The founders intended the judicial branch of the federal government to be insulated from politics, which is why federal judges enjoy lifetime tenure. But in their stinging dissent when the court reversed Roe v Wade in 2022, the three liberal justices wrote: “The court reverses course today for one reason and one reason only: because the composition of this court has changed.” During Trump’s four-year term as president, he added three staunchly conservative, anti-abortion justices to the court. In an act of raw political muscle, Republicans in the Senate refused to act on President Barack Obama’s final supreme court nominee, Merrick Garland, the man who is Joe Biden’s attorney general and whose justice department Trump wants to defenestrate.
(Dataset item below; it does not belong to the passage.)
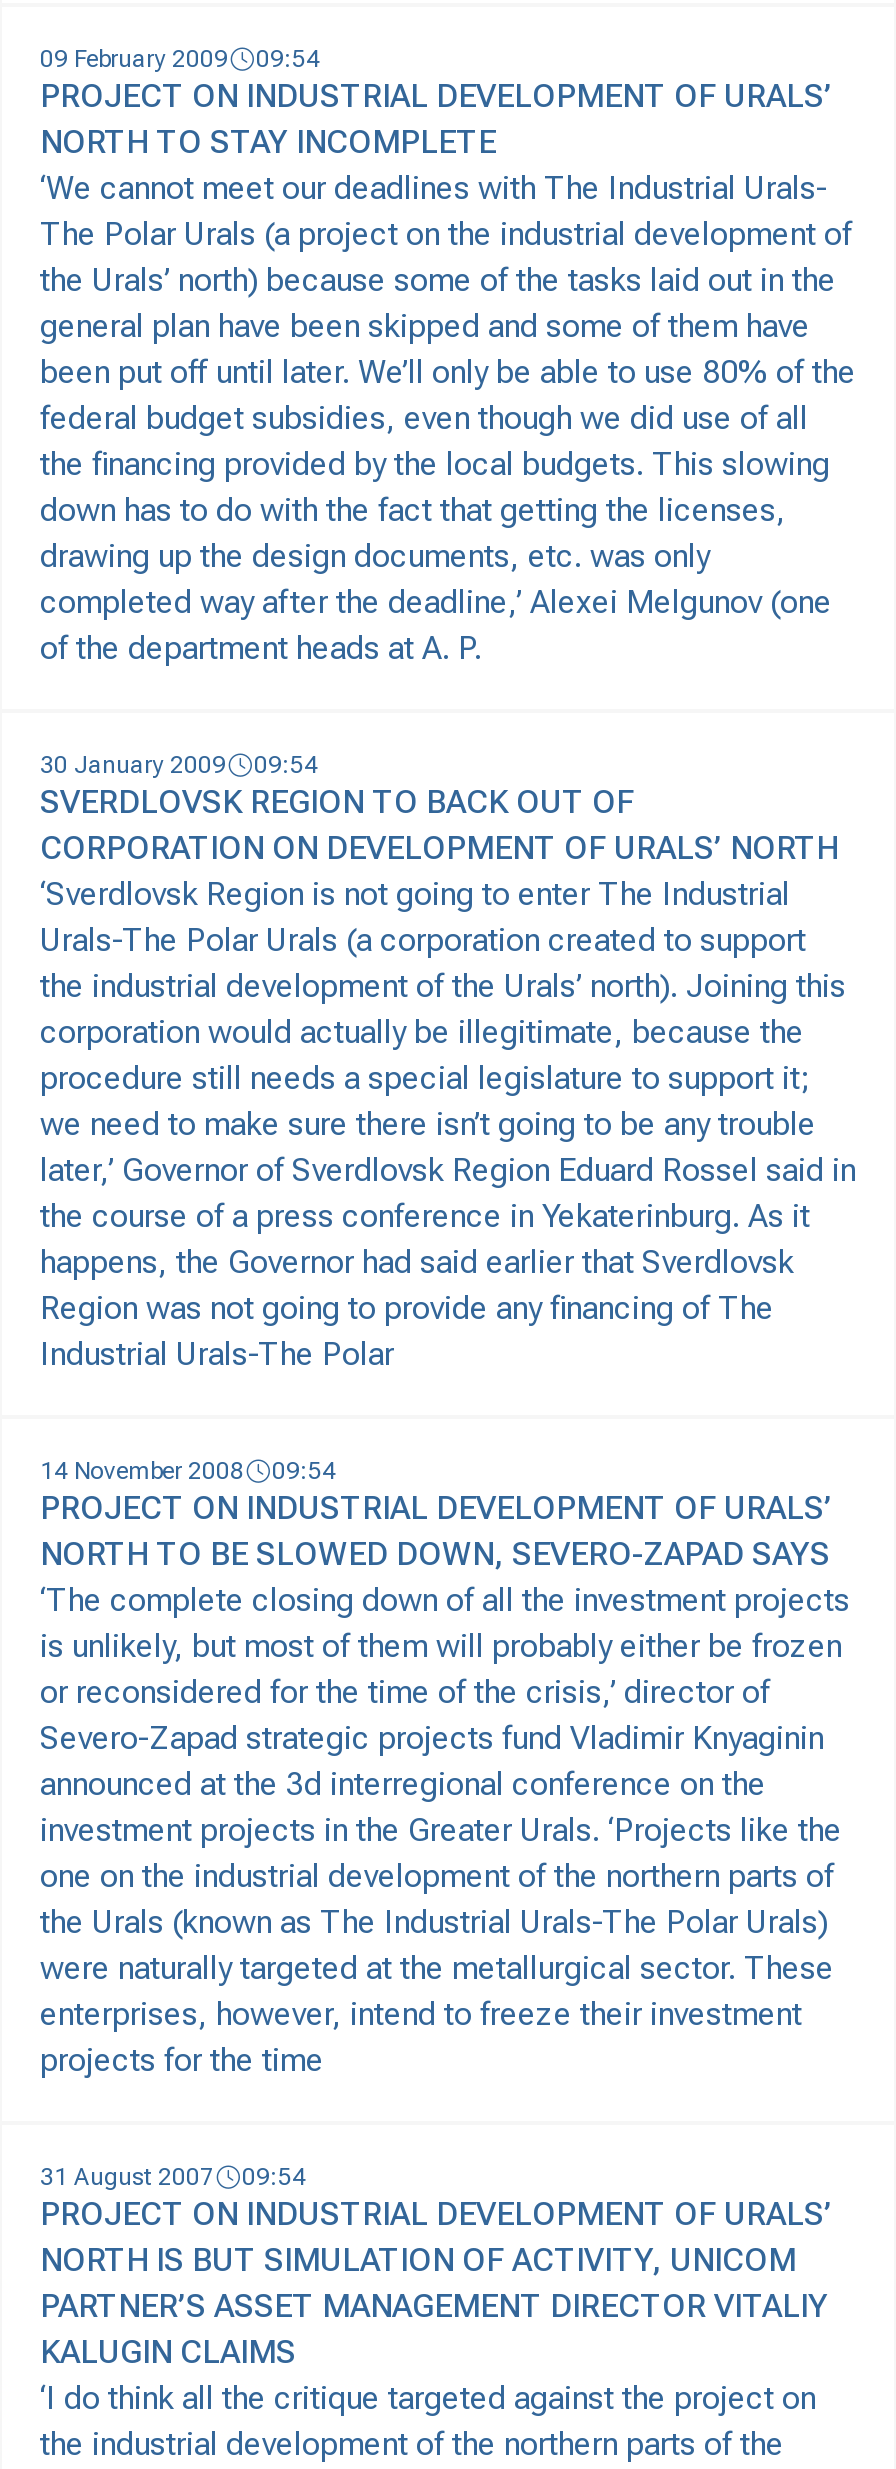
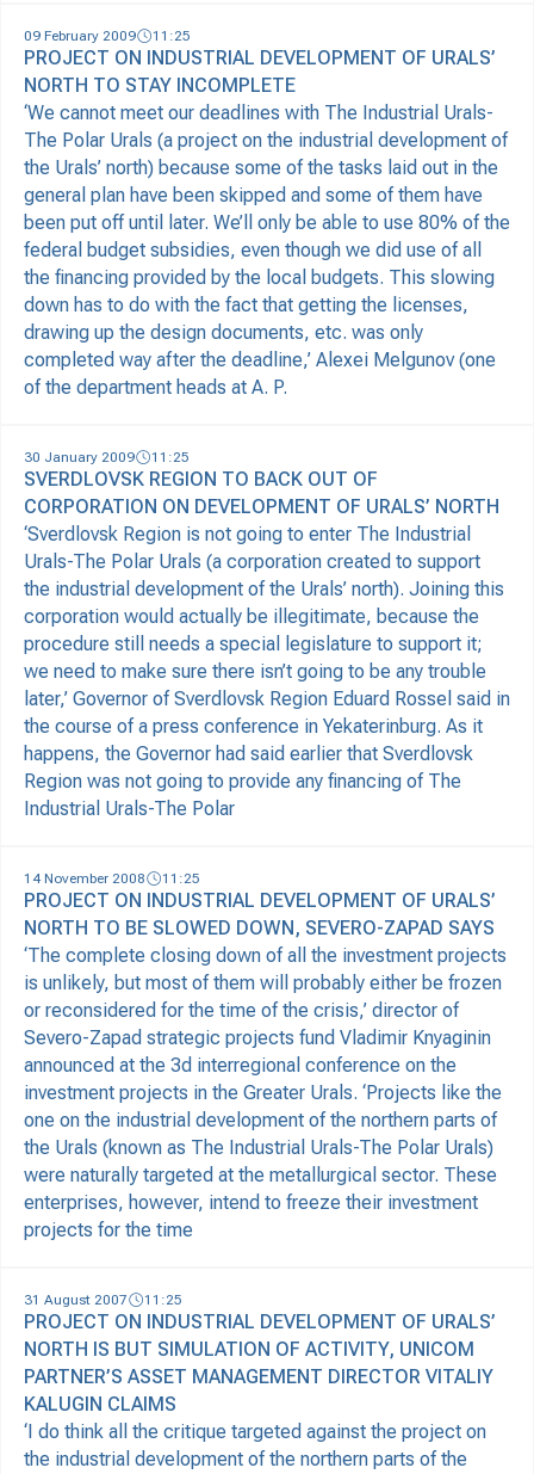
[40,46,320,74] 09 February 2009 09:54 -> [24,28,191,45] 09 February 2009 11:25
[40,752,318,780] 30 January 2009 09:54 -> [24,449,190,466] 30 January 2009 11:25
[40,1458,336,1486] 14 November 2008 09:54 -> [24,871,200,887] 14 November 2008 11:25
[40,2164,306,2192] 31 August 2007 09:54 -> [24,1292,182,1309] 31 August 2007 11:25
Trump is also targeting government lawyers, although his own lawyers are the enablers of his alleged crimes. Five Trump lawyers were named co-conspirators in last week’s indictment for using crackpot legal theories and unlawful ploys to overturn Biden’s election as president. The most famous is the former New York City mayor Rudy Giuliani who, according to the indictment, pressured state election officials to switch their electors from Biden to Trump. The disciplinary committee of the district of Columbia has recommended that Giuliani be disbarred. John Eastman, another accused co-conspirator, joined Trump’s legal team later and convinced him that the vice-president Mike Pence had the legal power to declare Trump the winner on 6 January 2020 when he clearly did not.

According to the New York Times, a federal judge who considered some of the evidence against the lawyer co-conspirators called their plot to overturn the election “a coup in search of a legal theory”. They remain uncharged, probably because Smith is more likely to get a trial before the 2024 presidential election if Trump is the sole defendant. Tanya Chutkan, the judge assigned to the case, has already given stiff jail sentences to several of those convicted for breaking into the Capitol on 6 January 2020.

In polls of Republican voters, the former president holds a huge lead over all his challengers for his party’s nomination. Pandering to the Trump base, some of the other GOP presidential candidates, including the entrepreneur Vivek Ramaswamy and the former South Carolina governor Nikki Haley, have said they would consider pardoning Trump. Fellow Republican candidate Asa Hutchinson, the former governor of Arkansas, has called such promises “offensive”.

What is at stake is not just the outcome and aftermath of the next presidential election in America, fateful though that is. Across the globe, the fragile relationship between the political and judicial spheres is broken or under strain, and what happens in Washington will serve both as a stark warning of the consequences of that rupture and to give licence to other anti-democratic regimes. The US used to be a beacon of good governance. It is in danger of exporting entropy.